Records shown:
========

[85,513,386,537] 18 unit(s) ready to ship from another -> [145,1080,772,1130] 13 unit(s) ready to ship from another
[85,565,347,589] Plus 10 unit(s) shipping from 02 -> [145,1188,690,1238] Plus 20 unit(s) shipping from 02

========

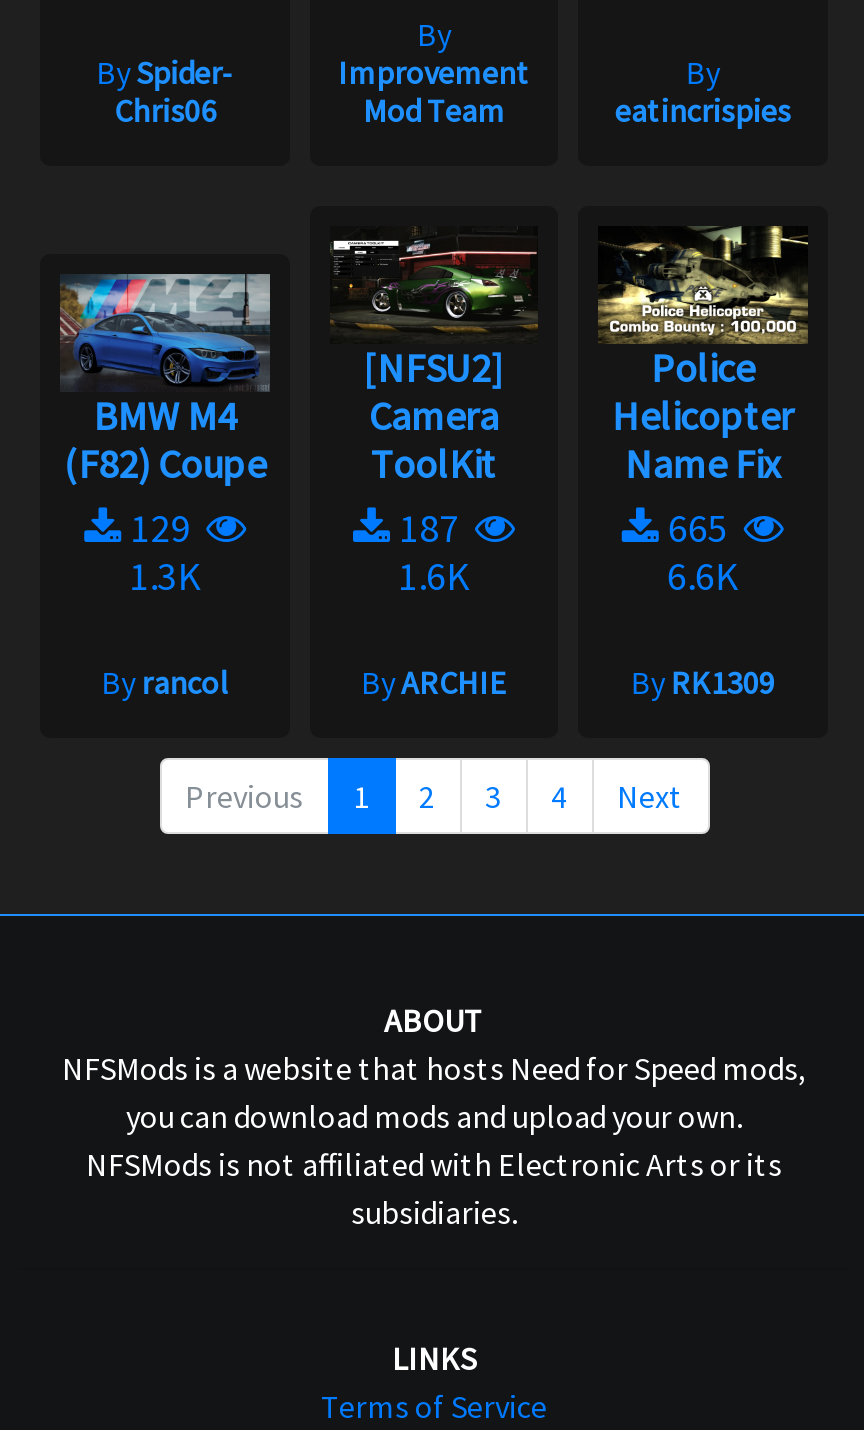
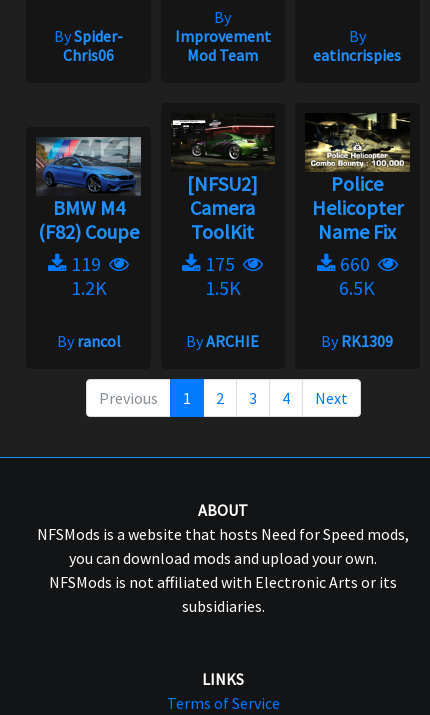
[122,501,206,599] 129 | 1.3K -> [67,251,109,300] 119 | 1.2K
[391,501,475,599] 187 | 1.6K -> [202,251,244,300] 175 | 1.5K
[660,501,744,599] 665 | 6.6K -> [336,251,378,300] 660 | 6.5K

========

Exercise: Of all the lines in the records, how many have the word "unit"? Write only the number.

Exercise solution: 2